▸ Stored data
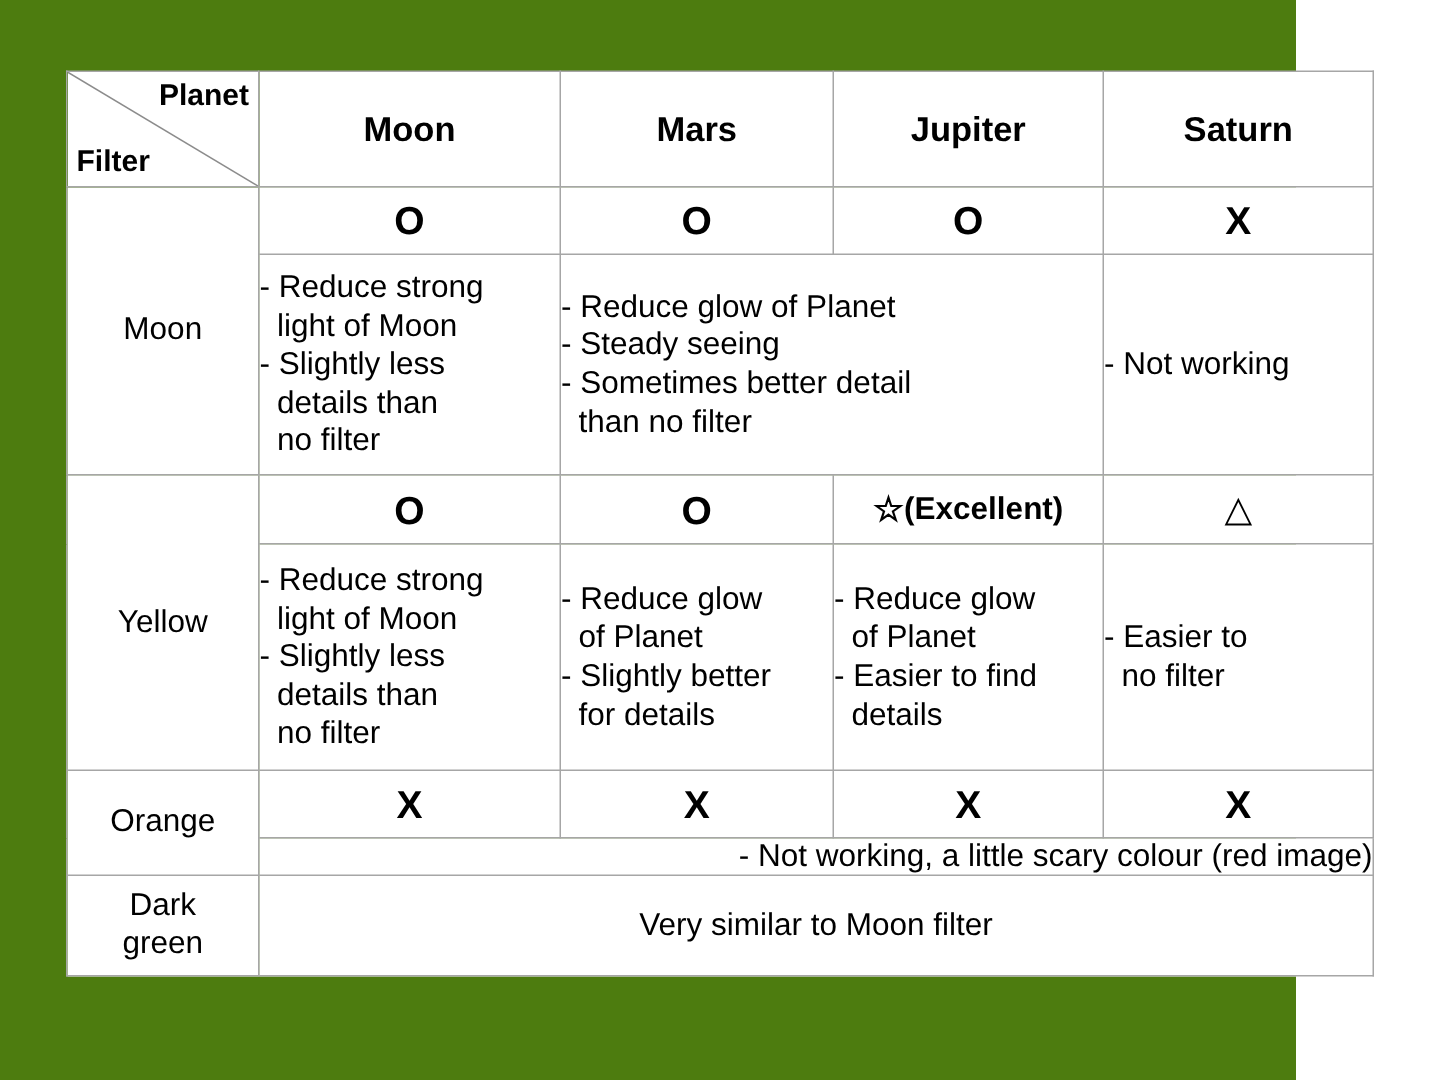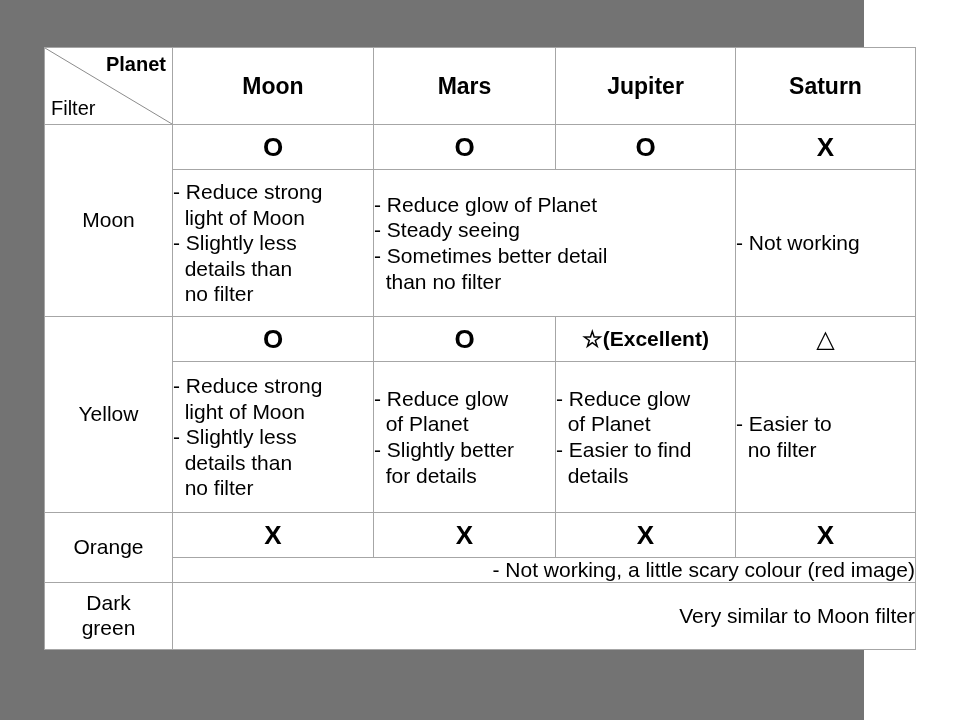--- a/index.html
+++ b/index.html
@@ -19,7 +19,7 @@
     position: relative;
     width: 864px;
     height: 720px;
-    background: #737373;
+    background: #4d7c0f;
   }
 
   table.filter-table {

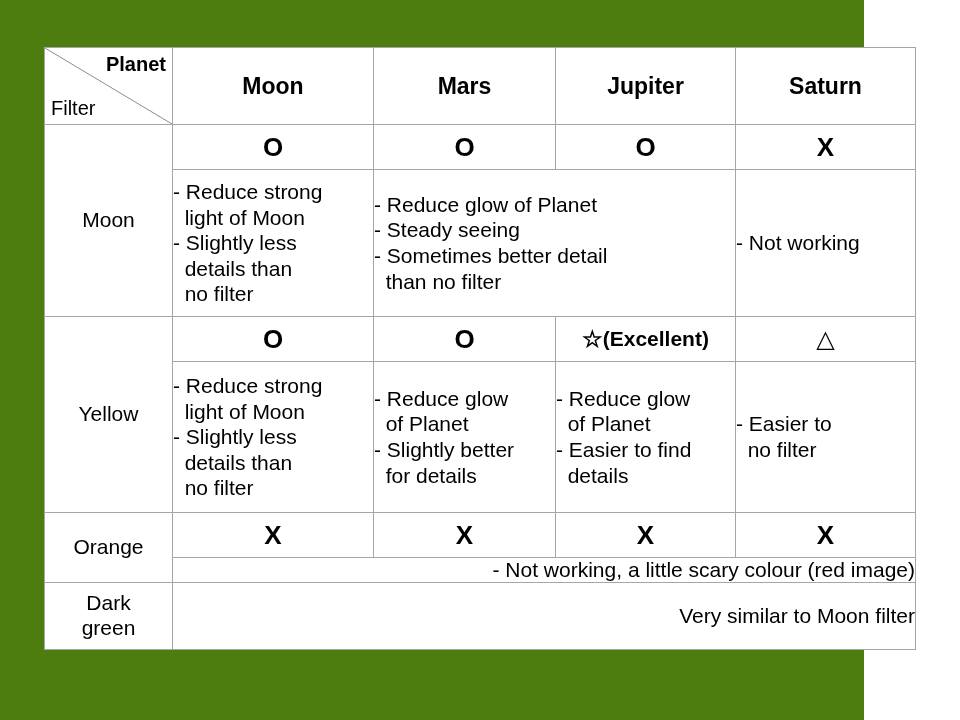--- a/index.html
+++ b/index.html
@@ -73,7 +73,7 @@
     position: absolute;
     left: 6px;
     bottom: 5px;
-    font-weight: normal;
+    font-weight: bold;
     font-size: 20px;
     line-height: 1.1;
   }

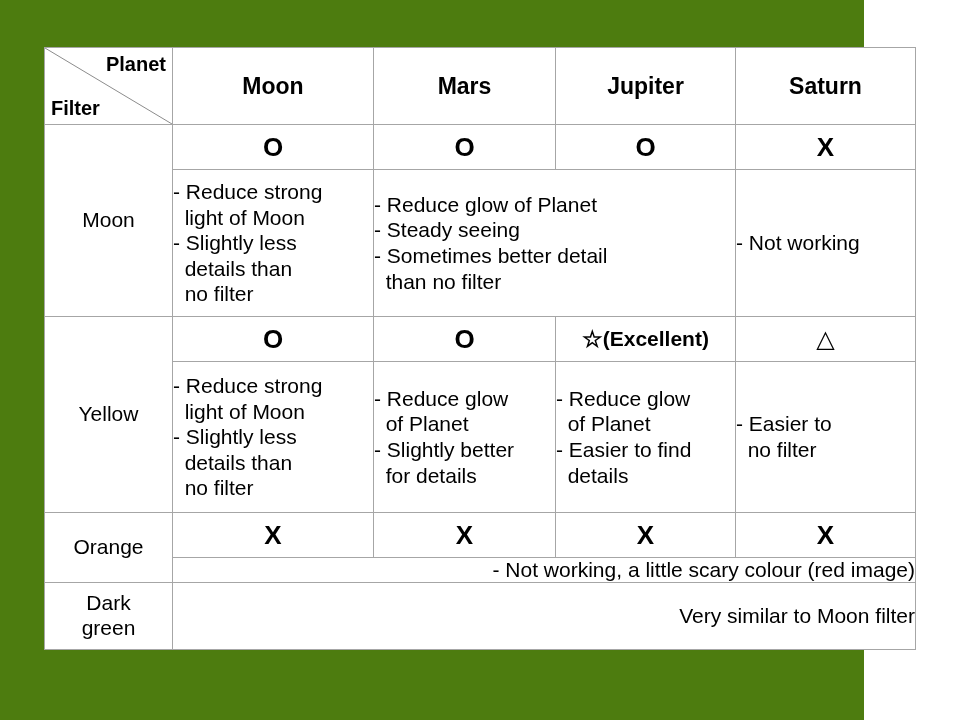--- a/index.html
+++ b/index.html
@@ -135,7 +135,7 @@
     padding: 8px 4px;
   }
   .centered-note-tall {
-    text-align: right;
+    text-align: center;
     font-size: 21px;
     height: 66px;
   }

▸ What is expected
In these entries, please give the number of lines holding the string "background" and nothing more.

▸ Completed task
2